Everything from the line containing "[104,780,325,792] [33,805,168,816] the" through the line containing "(112, 839) none" in the listing below should be copied exactly, and nothing more.

■ Records shown
========

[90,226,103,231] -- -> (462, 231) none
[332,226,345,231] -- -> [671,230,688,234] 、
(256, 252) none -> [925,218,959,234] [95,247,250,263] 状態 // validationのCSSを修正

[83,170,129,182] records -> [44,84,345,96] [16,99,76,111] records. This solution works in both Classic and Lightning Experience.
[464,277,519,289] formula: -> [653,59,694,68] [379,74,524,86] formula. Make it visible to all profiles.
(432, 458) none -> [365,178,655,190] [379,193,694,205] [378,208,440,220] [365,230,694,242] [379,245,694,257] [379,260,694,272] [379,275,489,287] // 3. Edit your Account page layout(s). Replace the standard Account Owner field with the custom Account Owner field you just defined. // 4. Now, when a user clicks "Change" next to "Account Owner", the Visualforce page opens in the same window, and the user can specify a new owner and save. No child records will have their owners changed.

========

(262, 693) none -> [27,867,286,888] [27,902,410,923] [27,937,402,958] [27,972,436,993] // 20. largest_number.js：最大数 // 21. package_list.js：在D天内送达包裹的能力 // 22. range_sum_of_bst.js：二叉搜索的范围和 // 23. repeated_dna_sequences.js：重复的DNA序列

========

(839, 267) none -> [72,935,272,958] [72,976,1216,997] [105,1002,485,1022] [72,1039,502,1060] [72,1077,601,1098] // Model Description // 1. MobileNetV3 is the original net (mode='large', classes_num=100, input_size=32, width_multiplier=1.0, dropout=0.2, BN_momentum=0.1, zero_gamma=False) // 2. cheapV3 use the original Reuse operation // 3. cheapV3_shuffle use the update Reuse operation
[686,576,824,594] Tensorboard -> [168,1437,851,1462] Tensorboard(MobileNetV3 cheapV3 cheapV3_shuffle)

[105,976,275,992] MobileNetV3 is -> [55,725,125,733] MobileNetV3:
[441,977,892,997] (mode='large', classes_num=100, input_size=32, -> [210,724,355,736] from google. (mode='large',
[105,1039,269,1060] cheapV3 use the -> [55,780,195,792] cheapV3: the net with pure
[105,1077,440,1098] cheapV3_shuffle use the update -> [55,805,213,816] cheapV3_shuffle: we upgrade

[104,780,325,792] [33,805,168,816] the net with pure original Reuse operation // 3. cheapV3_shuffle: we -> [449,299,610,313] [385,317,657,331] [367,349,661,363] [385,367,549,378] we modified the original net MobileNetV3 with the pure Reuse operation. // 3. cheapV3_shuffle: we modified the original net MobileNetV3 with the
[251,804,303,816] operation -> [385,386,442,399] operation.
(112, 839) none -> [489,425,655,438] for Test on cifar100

========

■ Final answer
[104,780,325,792] [33,805,168,816] the net with pure original Reuse operation // 3. cheapV3_shuffle: we -> [449,299,610,313] [385,317,657,331] [367,349,661,363] [385,367,549,378] we modified the original net MobileNetV3 with the pure Reuse operation. // 3. cheapV3_shuffle: we modified the original net MobileNetV3 with the
[251,804,303,816] operation -> [385,386,442,399] operation.
(112, 839) none -> [489,425,655,438] for Test on cifar100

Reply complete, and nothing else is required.